Exercise brief: Looking through the data, please report how many lines contain the string "none", giving nothing but the number.

Data to process:
━━━━
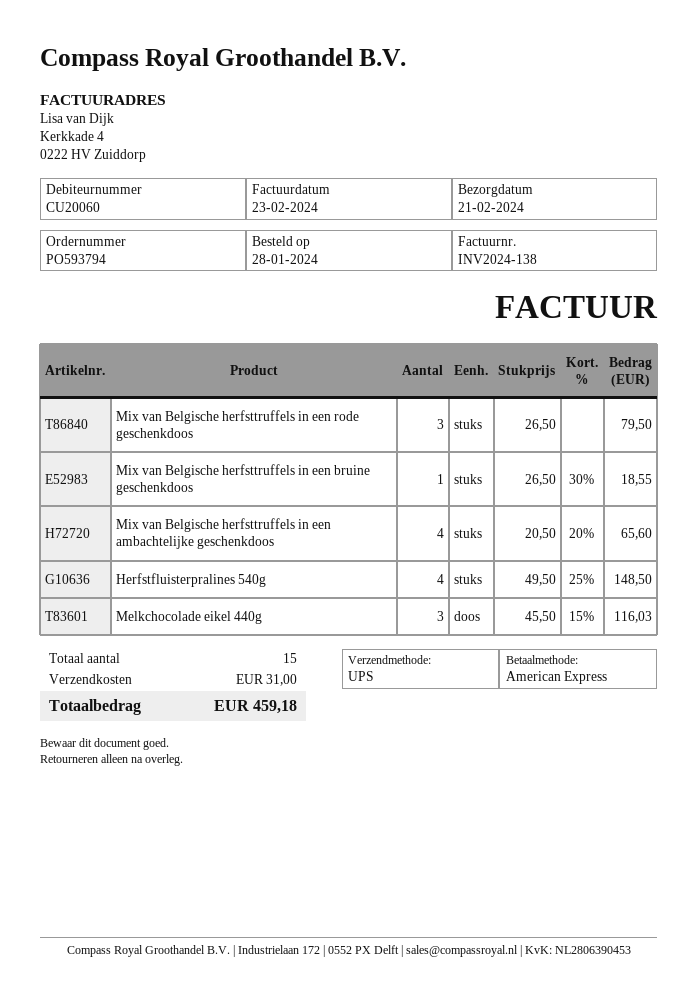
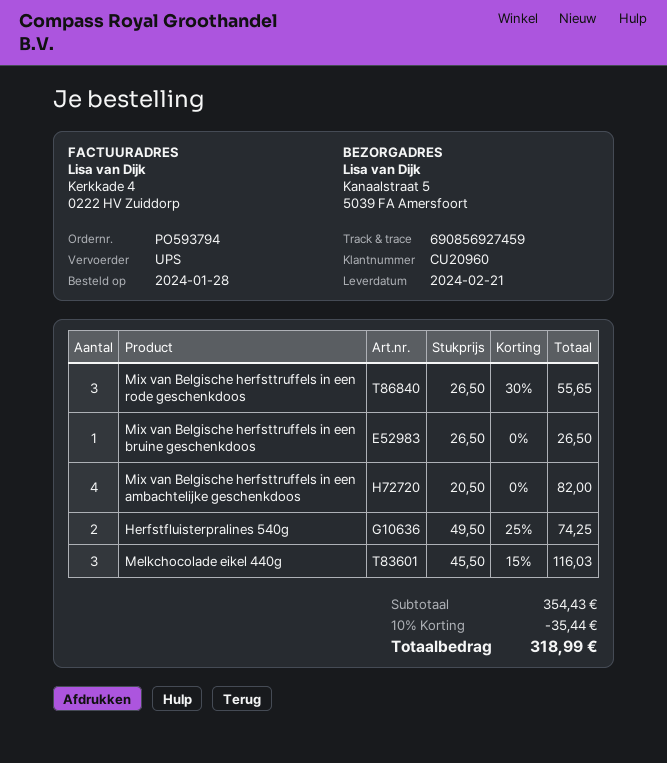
customer number: CU20060 -> CU20960
Mix van Belgische herfsttruffels in een rode geschenkdoos: 3 x 26.50 = 79.50 -> 3 x 26.50 - 30% = 55.65
Mix van Belgische herfsttruffels in een bruine geschenkdoos: 1 x 26.50 - 30% = 18.55 -> 1 x 26.50 = 26.50
Mix van Belgische herfsttruffels in een ambachtelijke geschenkdoos: 4 x 20.50 - 20% = 65.60 -> 4 x 20.50 = 82.00
Herfstfluisterpralines 540g: 4 x 49.50 - 25% = 148.50 -> 2 x 49.50 - 25% = 74.25
discount: none -> 10% = 35.44
shipping: 31.00 -> none
total: 459.18 -> 318.99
━━━━
Task output: 2